I just saw a pair of panties stretched over a fire hydrant on campus... I need to get the fuck out of this town
Restaurants Roasting People Who Gave Them Negative Yelp Reviews (25 Pics)
at least you know where his tattoos end, so it wasn't a complete waste of time.
So im guessing you dont remember the walk home, where you layed down in the alley and began to sing "threes company too" and when i told you to get up you had the nerve to tell me i was to drunk.
Just headbutted a photographer. This convention just got really interesting.

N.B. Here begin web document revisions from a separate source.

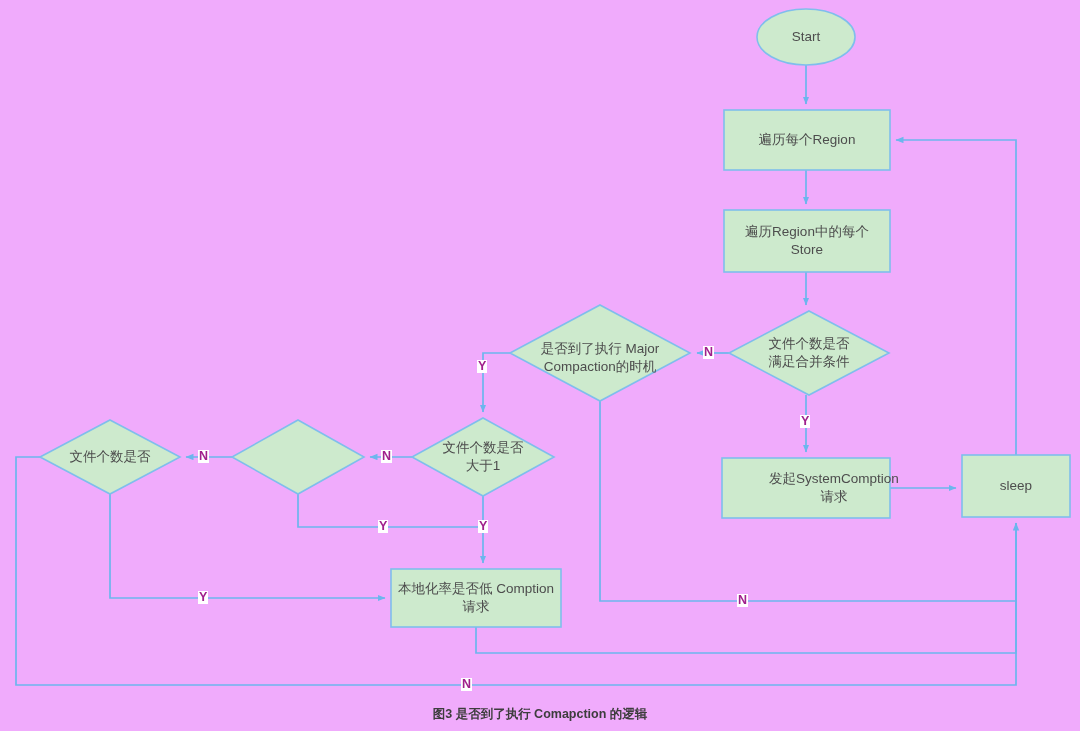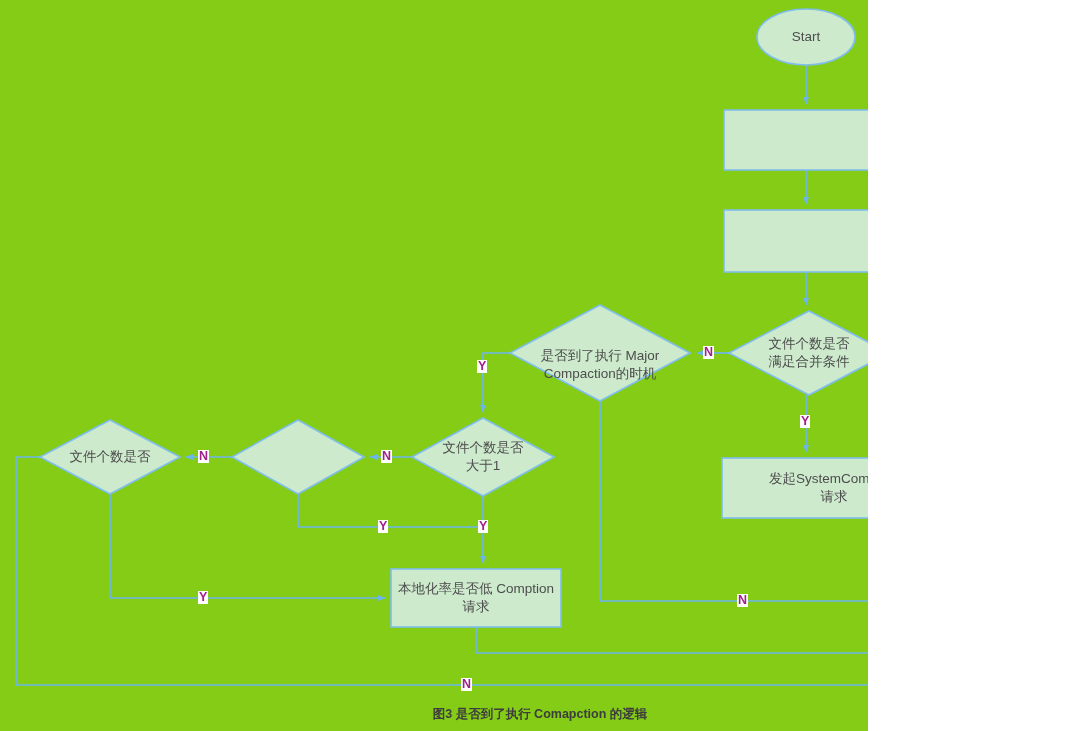"Start" #canvas { background: #84cc16 -> #f0abfc; width: 868px -> 1080px }
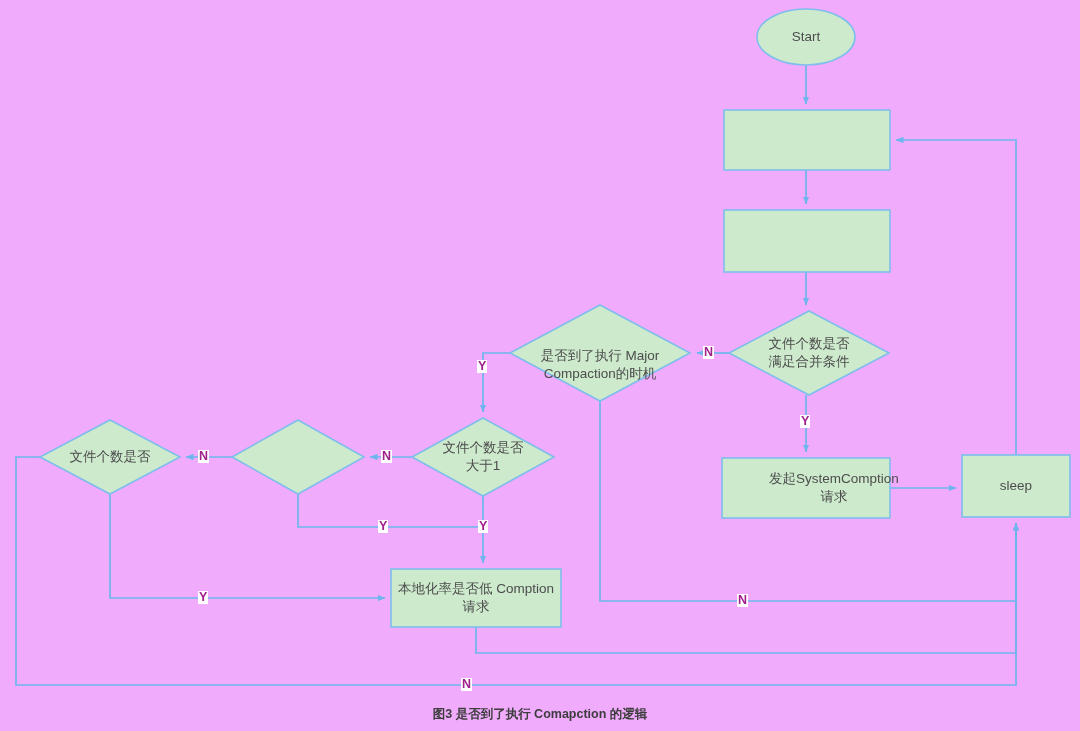"遍历每个Region" div.node-label { html: none -> <div>遍历每个Region</div> }
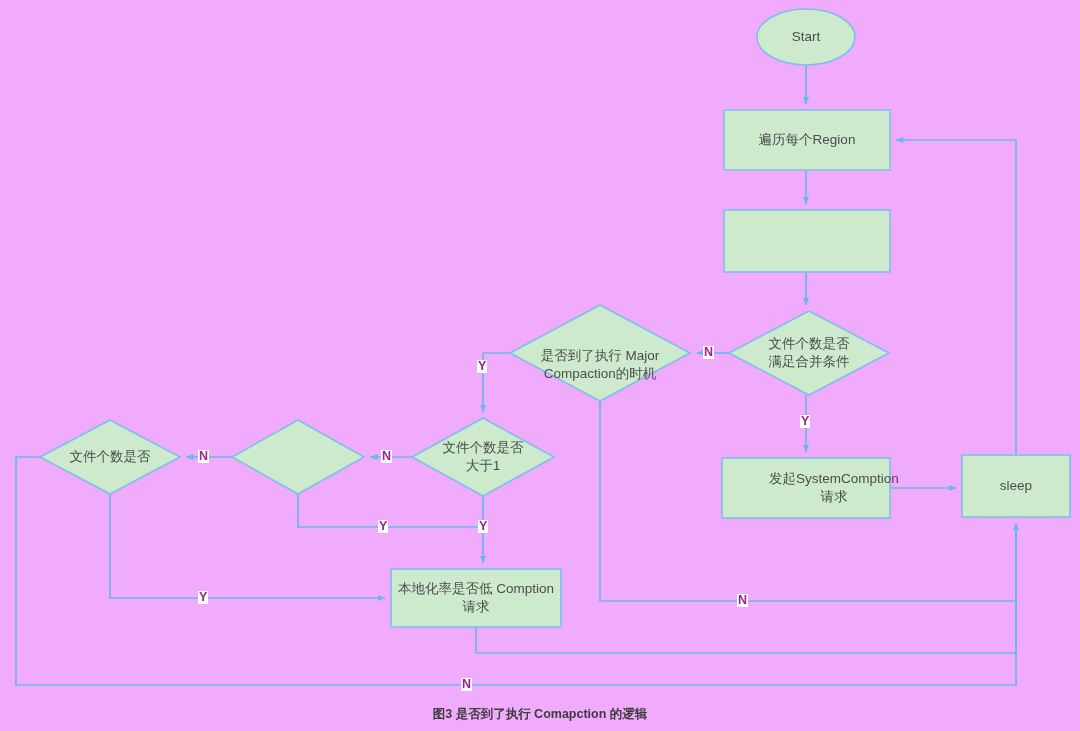"遍历Region中的每个" div.node-label { html: none -> <div>遍历Region中的每个 Store</div> }
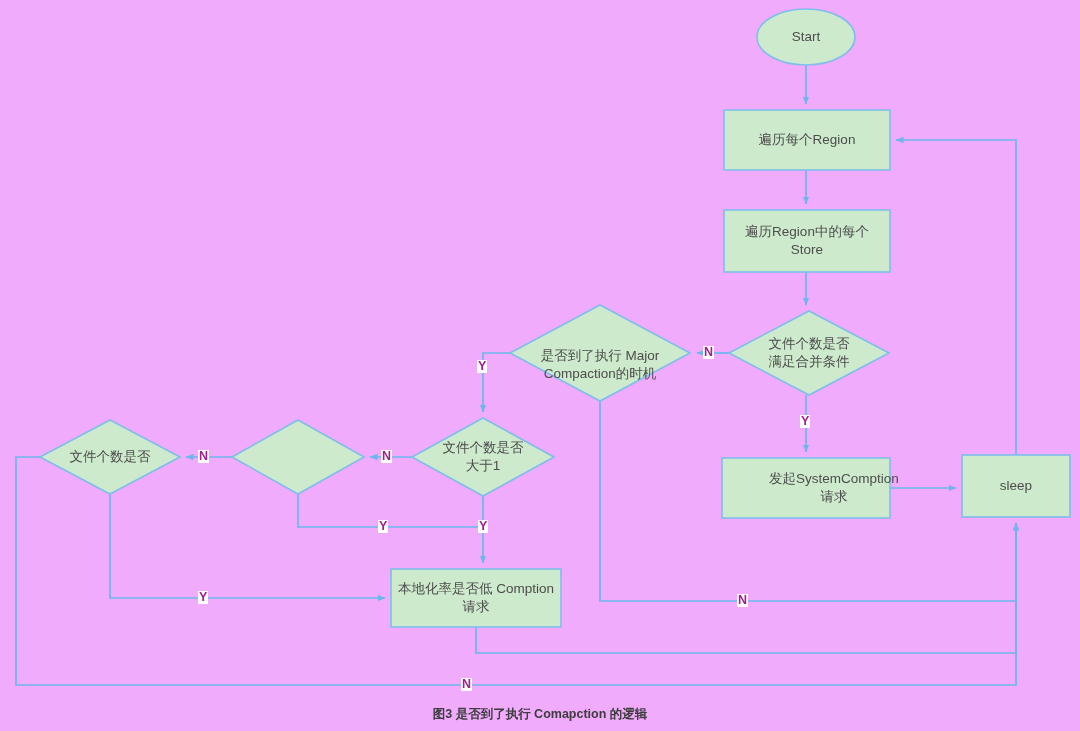"是否到了执行 Major" div.node-label { top: 317px -> 310px }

if i got ashes i think they'd burn a hole into my head with the amount of sins i've committed this year alone and it's only february
I'd apply for another job, but "staring out windows crying" is not a hot qualification right now.
Woman Posts Harassing DMs From Creep Online, Now He’s Upset Because People Told His Mom
I will be single by the day my lease is up (234 days). Plan accordingly.
His mom walking in on us having sex was probably the highlight of the night
I saw a spider on my bed and my first reaction was to throw my weed bag to safety
Why do I have a separate credit card just for booze? Because I saved enough points so Saturday we are flying to Denver to smoke legal weed and fly back in the same day.
Got caught peeing in public. Sucks. It was a police station. Sucks worse.
Relationship goals: we both wore red underwear tonight. Except he won’t know because my bra been off but it’s the thought that counts I guess.